勝也が心配で気が気でないカレンは落ち着かずに歩き回り、それを励ます男達、そしてトランプ占いしているジョーカー(笑) ジョーカーは、「リアリスト」とか「外道」とか「冷酷非情」というよりも、天然のマッドサイエンティストなので、常人と同じ感性を期待してはいけません。

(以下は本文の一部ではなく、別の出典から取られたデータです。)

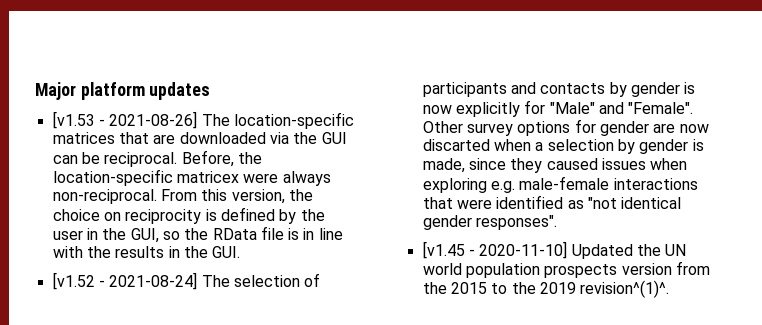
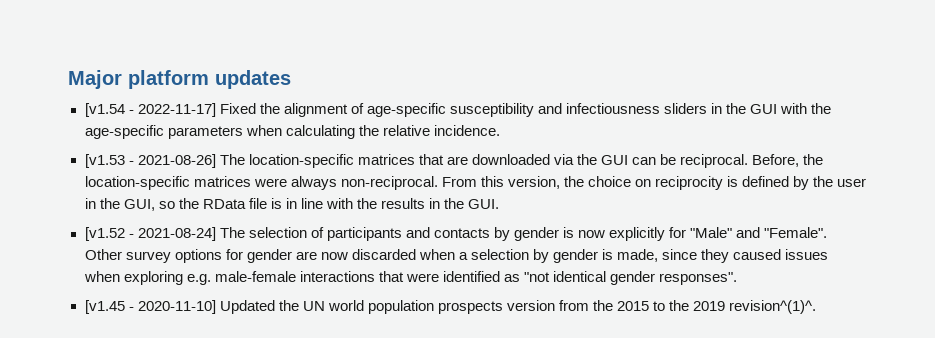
+ [v1.54 - 2022-11-17] Fixed the alignment of age-specific susceptibility and infectiousness sliders in the GUI with the age-specific parameters when calculating the relative incidence.
- Before, the location-specific matricex were always non-reciprocal.
+ Before, the location-specific matrices were always non-reciprocal.
- Other survey options for gender are now discarted when a selection by gender is made, since they caused issues when exploring e.g. male-female interactions that were identified as "not identical gender responses".
+ Other survey options for gender are now discarded when a selection by gender is made, since they caused issues when exploring e.g. male-female interactions that were identified as "not identical gender responses".

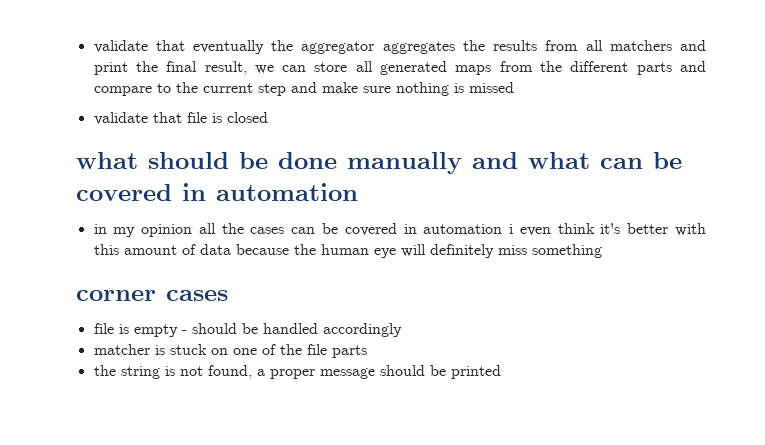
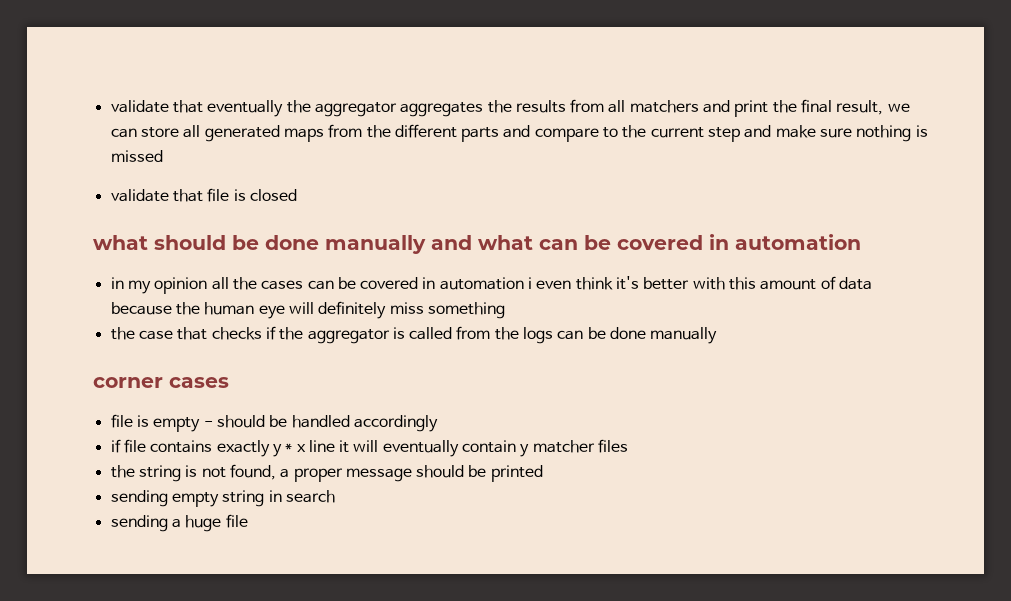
+ the case that checks if the aggregator is called from the logs can be done manually
- matcher is stuck on one of the file parts
+ if file contains exactly y * x line it will eventually contain y matcher files
+ sending empty string in search
+ sending a huge file

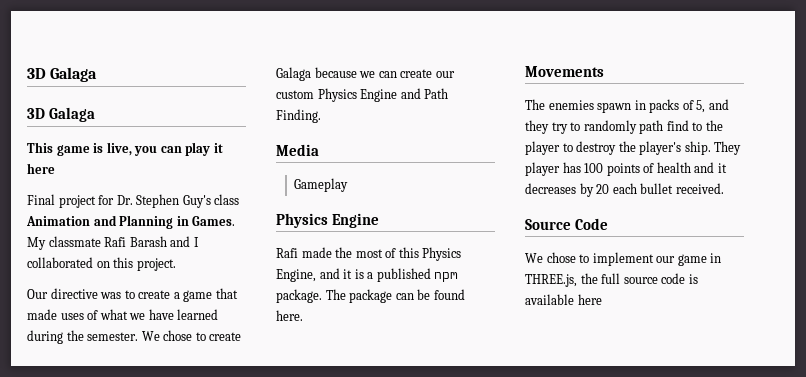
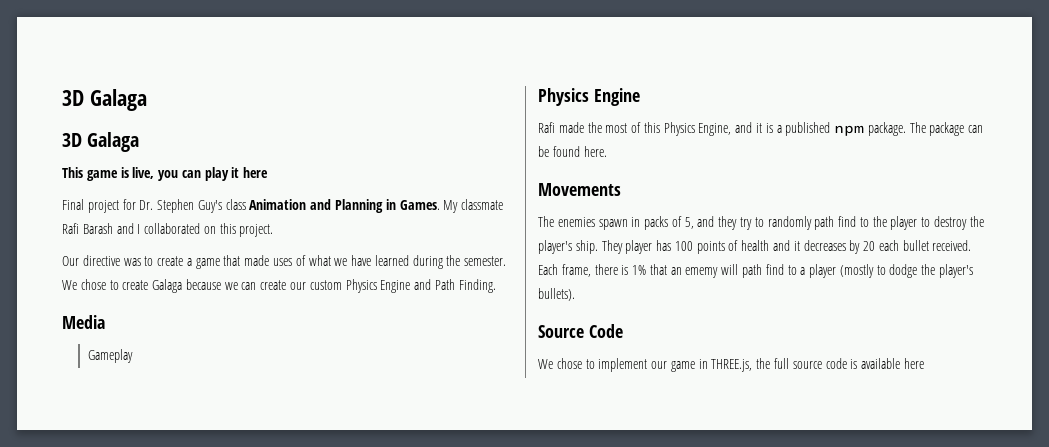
+ Each frame, there is 1% that an ememy will path find to a player (mostly to dodge the player's bullets).

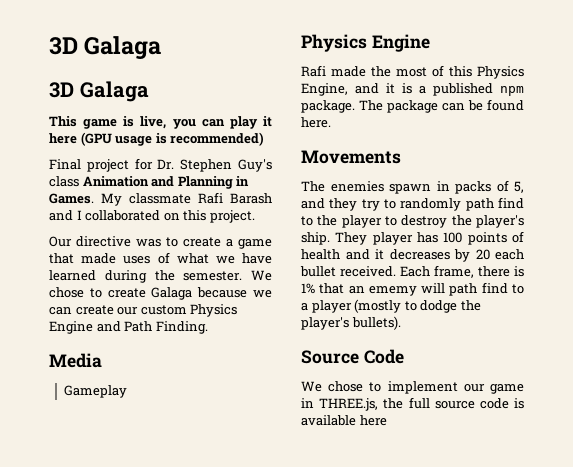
- This game is live, you can play it here
+ This game is live, you can play it here (GPU usage is recommended)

この世には2種類の人間が居る。実験する側と、される側だ!
大柄なビッグサターンに組み付かれ、苦境に追い込まれる勝也。いつになく乙女ゲージを高め、スペードのエースを手に、勝也の無事と勝利を祈るカレン。
「いよいよピンチの時は……相手の目を狙うのよ」
乙女、どこ行ったーーーーーーー!?
(そうだ……目だ!)
カレンの必死の祈りが届いたのか、勝也はビッグサターンの目に躊躇無く指を突き込むと、ひるんだ所に回し蹴りから、必殺の空中回転蹴りで勝利を掴む。見事に親衛隊に選ばれた勝也は麻薬密造工場の場所をジャッカーに連絡するも、素性がバレてデビルスパイダーに追い詰められるが、間一髪、そこに駆けつけるジャッカー電撃隊
今回はいつもの名乗りに加え、アクションの掴みに、それぞれの口上が追加。

「ジャンプ一閃・赤い風! うなって踊る、核の鞭!」
「スピード一番・青い星! きらりきらきら、電気剣」
「パンチ一撃・緑の火! 目から火の出る、重力パンチ」
「ひらり一転・桃の花! 咲かせて散らす磁力だて!」

クイーンの「だて」は、「盾」と「伊達」をかけているものと思われます。
ビルスパイダーはジャッカーコバックで粉砕し、逃げ出したボスはアイアンクローのぽちっとなで、基地ごと大爆死。勝也は兄の復讐を遂げ、5人は清々しく夕陽を見つめる。
桜井「明日も……晴れるな! さあ、行くか!」
……全く意味はわかりませんが、恐らく、スポ根もののお約束的な何かなのかと思われます(^^;
予告から『燃えよドラゴン』かと思ったら、むしろ『柔道一直線』だった、真田広之祭り。話そのものはさして面白くなかったのですが、上原脚本はいきなり飛び道具が後頭部に叩きつけられてくるので油断なりません。